→ **Required action**:
Make an exact copy of the records below, excluding images.

→ **Working data**:
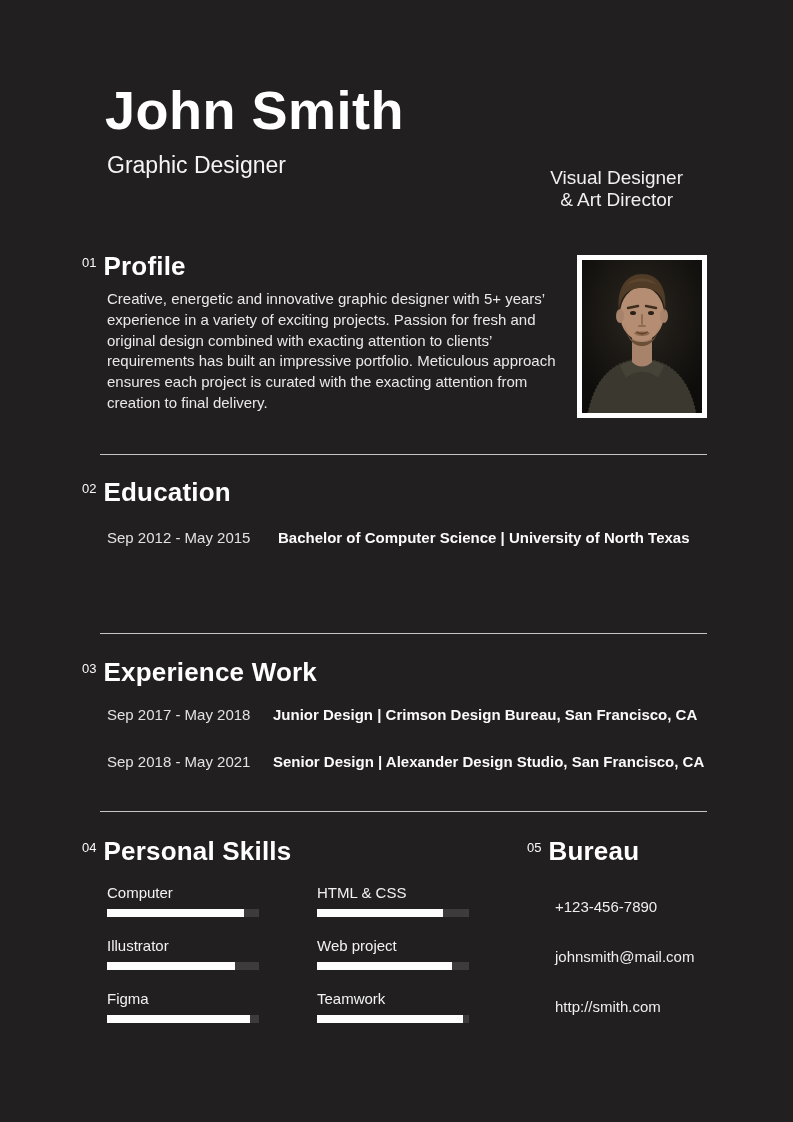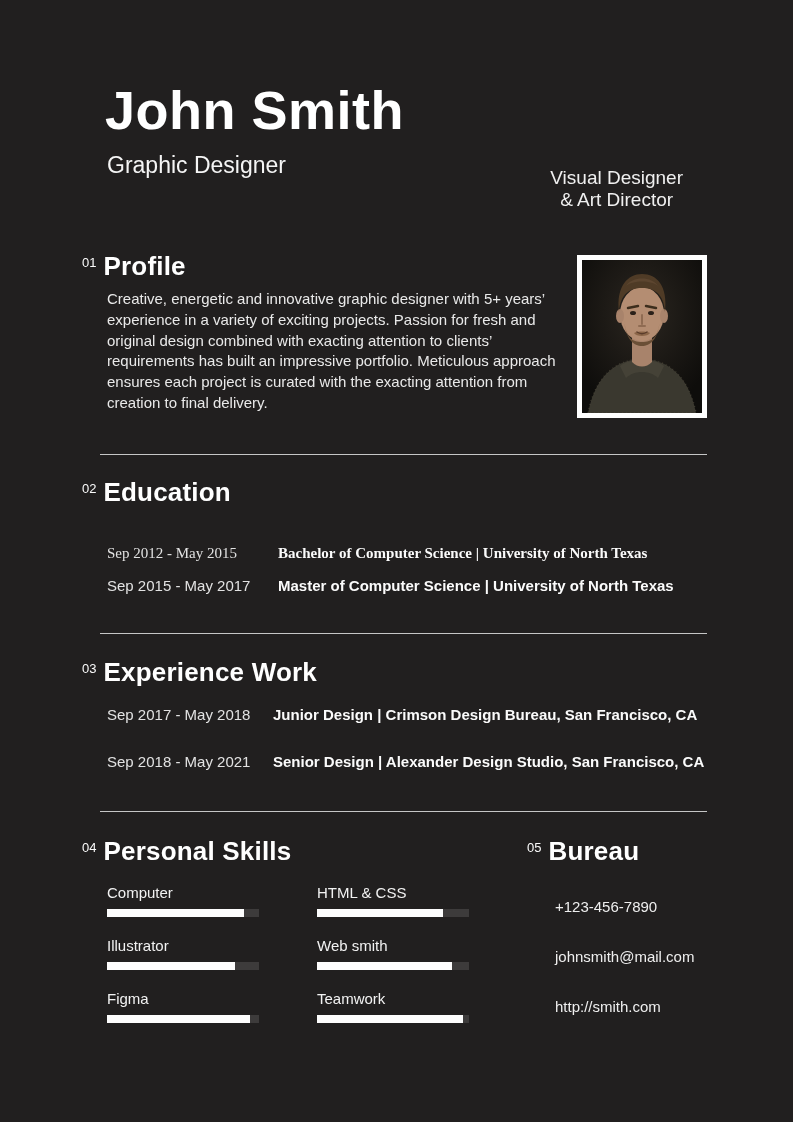--- a/index.html
+++ b/index.html
@@ -152,7 +152,7 @@
   <div class="abs sec-head" style="left:72px; top:477px;">
     <span class="sec-num">02</span><span class="sec-title">Education</span>
   </div>
-  <div class="abs row" style="top:544px;font-family:Liberation Serif, serif;">
+  <div class="abs row" style="top:529px;">
     <span class="dates edu-dates">Sep 2012 - May 2015</span>
     <span class="desc">Bachelor of Computer Science | University of North Texas</span>
   </div>

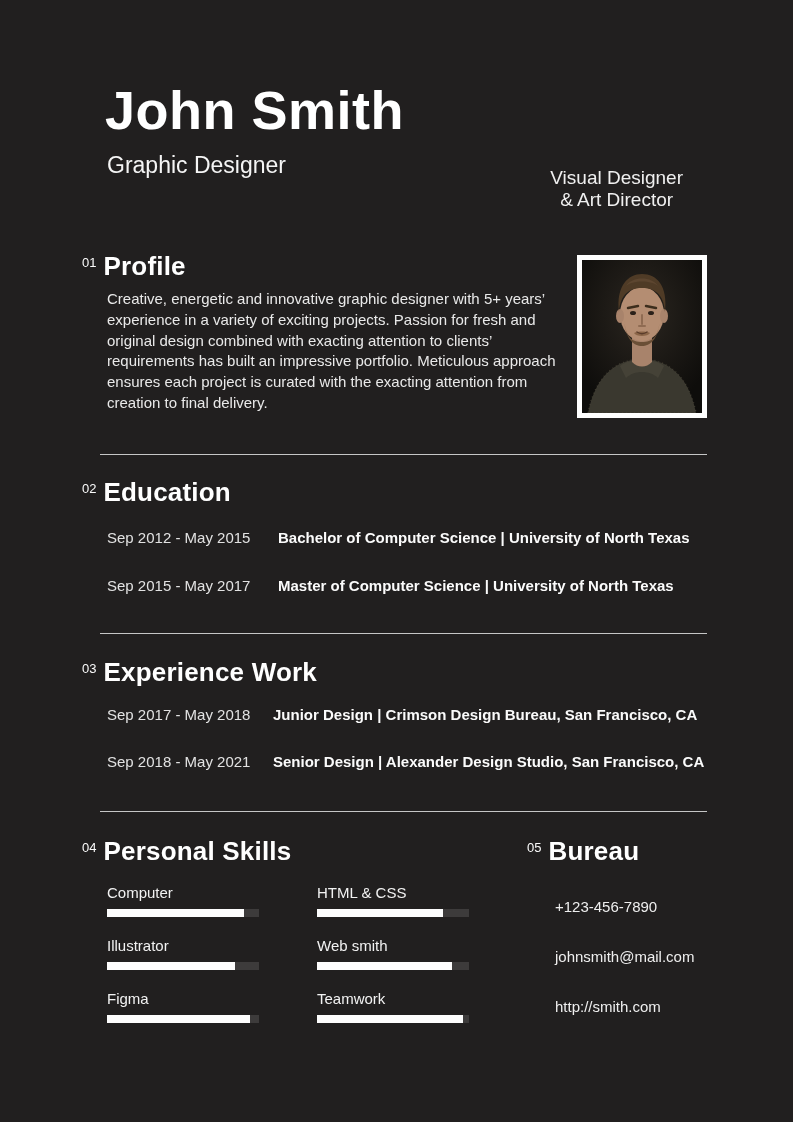--- a/index.html
+++ b/index.html
@@ -156,10 +156,6 @@
     <span class="dates edu-dates">Sep 2012 - May 2015</span>
     <span class="desc">Bachelor of Computer Science | University of North Texas</span>
   </div>
-  <div class="abs row" style="top:577px;">
-    <span class="dates edu-dates">Sep 2015 - May 2017</span>
-    <span class="desc">Master of Computer Science | University of North Texas</span>
-  </div>
 
   <div class="abs divider" style="top:633px;"></div>
 

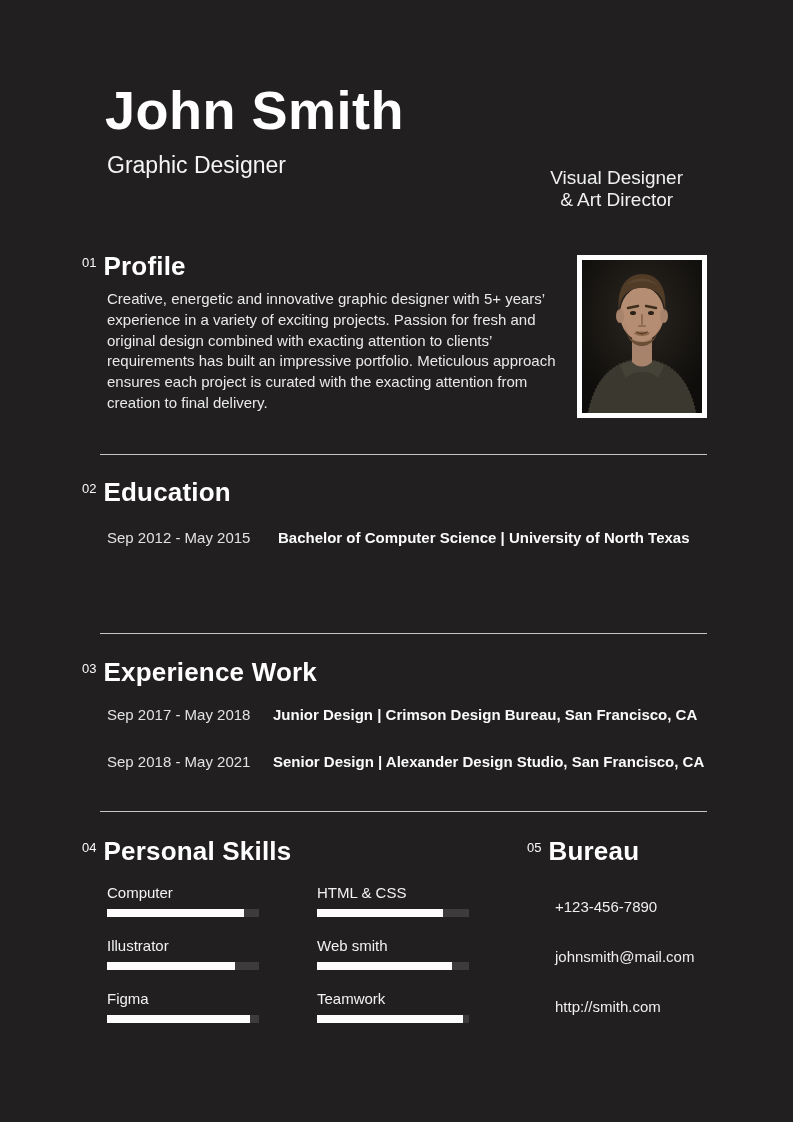--- a/index.html
+++ b/index.html
@@ -206,7 +206,7 @@
         </div>
     </div>
     <div class="skill">
-      <div class="skill-label">Web smith</div>
+      <div class="skill-label">Web project</div>
       <div class="skill-bar">
           <div class="skill-fill" style="width: 89%;"></div>
         </div>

→ **Reply to the task**:
--- a/index.html
+++ b/index.html
@@ -152,7 +152,7 @@
   <div class="abs sec-head" style="left:72px; top:477px;">
     <span class="sec-num">02</span><span class="sec-title">Education</span>
   </div>
-  <div class="abs row" style="top:544px;font-family:Liberation Serif, serif;">
+  <div class="abs row" style="top:529px;">
     <span class="dates edu-dates">Sep 2012 - May 2015</span>
     <span class="desc">Bachelor of Computer Science | University of North Texas</span>
   </div>

--- a/index.html
+++ b/index.html
@@ -156,10 +156,6 @@
     <span class="dates edu-dates">Sep 2012 - May 2015</span>
     <span class="desc">Bachelor of Computer Science | University of North Texas</span>
   </div>
-  <div class="abs row" style="top:577px;">
-    <span class="dates edu-dates">Sep 2015 - May 2017</span>
-    <span class="desc">Master of Computer Science | University of North Texas</span>
-  </div>
 
   <div class="abs divider" style="top:633px;"></div>
 

--- a/index.html
+++ b/index.html
@@ -206,7 +206,7 @@
         </div>
     </div>
     <div class="skill">
-      <div class="skill-label">Web smith</div>
+      <div class="skill-label">Web project</div>
       <div class="skill-bar">
           <div class="skill-fill" style="width: 89%;"></div>
         </div>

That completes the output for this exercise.